Of course, it was no movie. It was a hideous theft of innocent life. That made the other coincidences even crueler. The two police officers from different departments, one grievously injured and one fatally shot, having trained together at the academy. The first responder recognizing 8-year-old victim Martin Richard as his daughter’s friend.
Those coincidences also reminded us what a small, interconnected town Boston really is. While the carnage was thankfully far less than on September 11, 2001, something about its scale and different character made it seem more personal. On 9/11, the targets — the World Trade Center, the Pentagon — were symbols of power. In contrast, the Marathon is a symbol of non-threatening community.

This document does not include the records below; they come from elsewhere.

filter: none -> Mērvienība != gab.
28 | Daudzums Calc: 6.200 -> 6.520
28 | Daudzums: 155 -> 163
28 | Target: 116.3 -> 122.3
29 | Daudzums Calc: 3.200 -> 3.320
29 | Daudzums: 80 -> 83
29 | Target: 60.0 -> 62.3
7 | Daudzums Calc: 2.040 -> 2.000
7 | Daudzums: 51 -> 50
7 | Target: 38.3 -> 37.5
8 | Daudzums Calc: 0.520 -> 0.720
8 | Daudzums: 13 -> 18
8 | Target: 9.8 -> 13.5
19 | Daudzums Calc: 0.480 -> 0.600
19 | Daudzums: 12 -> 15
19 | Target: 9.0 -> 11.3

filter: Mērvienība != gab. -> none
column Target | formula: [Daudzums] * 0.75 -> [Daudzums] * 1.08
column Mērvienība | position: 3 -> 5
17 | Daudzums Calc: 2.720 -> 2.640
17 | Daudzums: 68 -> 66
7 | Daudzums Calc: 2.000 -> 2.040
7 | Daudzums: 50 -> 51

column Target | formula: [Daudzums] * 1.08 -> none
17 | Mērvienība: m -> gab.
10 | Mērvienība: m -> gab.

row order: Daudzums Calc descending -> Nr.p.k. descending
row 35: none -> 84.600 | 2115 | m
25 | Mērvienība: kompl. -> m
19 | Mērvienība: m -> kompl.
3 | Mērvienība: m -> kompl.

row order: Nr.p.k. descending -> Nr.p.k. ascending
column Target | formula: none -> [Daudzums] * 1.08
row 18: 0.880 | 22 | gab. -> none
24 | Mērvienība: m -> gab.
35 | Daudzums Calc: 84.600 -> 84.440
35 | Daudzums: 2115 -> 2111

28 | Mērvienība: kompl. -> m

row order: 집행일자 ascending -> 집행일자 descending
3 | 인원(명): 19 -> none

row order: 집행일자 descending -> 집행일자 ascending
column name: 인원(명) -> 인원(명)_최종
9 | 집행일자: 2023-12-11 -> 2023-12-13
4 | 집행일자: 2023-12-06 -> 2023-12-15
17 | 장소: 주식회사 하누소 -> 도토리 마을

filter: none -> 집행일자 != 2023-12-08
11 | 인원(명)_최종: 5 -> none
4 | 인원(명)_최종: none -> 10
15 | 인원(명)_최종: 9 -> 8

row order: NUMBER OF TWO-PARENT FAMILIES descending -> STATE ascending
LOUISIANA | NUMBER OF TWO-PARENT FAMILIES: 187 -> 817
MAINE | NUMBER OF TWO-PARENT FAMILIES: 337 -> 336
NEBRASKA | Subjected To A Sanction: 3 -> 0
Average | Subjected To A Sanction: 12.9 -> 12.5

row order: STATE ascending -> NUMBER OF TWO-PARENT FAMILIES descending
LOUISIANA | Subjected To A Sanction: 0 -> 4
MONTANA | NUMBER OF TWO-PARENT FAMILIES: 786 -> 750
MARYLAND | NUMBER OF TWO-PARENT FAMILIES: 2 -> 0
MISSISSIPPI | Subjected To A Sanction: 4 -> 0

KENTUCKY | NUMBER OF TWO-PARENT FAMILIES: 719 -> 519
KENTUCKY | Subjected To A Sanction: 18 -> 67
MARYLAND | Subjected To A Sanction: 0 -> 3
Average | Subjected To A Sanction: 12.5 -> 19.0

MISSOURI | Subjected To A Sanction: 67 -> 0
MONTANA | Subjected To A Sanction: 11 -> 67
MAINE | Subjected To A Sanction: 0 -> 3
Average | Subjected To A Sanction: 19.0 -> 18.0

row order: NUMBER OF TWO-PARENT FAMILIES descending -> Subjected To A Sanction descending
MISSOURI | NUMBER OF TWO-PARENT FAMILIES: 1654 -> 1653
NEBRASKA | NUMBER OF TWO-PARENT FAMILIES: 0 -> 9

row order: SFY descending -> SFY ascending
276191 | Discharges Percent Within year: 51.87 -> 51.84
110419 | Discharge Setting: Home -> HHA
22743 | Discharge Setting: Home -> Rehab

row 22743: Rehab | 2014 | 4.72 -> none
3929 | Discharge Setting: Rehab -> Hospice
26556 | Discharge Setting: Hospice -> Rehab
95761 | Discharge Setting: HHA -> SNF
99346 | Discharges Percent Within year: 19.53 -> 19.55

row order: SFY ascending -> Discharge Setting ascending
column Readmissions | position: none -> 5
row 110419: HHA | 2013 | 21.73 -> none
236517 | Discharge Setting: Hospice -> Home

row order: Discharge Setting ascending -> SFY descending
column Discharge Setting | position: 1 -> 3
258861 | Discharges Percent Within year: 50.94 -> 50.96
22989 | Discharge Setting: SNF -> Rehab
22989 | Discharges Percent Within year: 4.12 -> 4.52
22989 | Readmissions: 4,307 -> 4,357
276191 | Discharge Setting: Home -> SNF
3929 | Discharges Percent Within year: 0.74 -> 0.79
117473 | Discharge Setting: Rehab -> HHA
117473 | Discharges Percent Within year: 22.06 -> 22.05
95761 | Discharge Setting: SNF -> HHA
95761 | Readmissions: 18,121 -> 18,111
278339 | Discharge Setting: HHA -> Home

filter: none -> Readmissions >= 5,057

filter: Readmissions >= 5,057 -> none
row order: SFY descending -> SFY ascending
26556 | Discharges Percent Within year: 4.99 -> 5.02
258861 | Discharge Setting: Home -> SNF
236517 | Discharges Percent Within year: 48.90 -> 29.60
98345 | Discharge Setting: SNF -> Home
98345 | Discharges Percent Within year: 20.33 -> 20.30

I found myself thinking about the fatalistic lesson that Ken Feinberg, who will administer the One Fund Boston for Marathon victims, had told me he had taken away from his work as special master of the September 11th Victim Compensation Fund: “Be careful about planning more than a week ahead.”
After the capture of Suspect No. 2 on Friday night, celebrations erupted across the city. Improbably, throngs of college kids cheered for cops, chanting “B-P-D.”
The following afternoon, on the last day of the week we will never forget, I hopped on my bike and headed for Heartbreak Hill. Once again, I locked eyes with runners, walkers, and other bikers. Some were skinny, some sculpted, some plump and perspiring. I tried to smile or nod at all of them. A few smiled or nodded back. Most did not.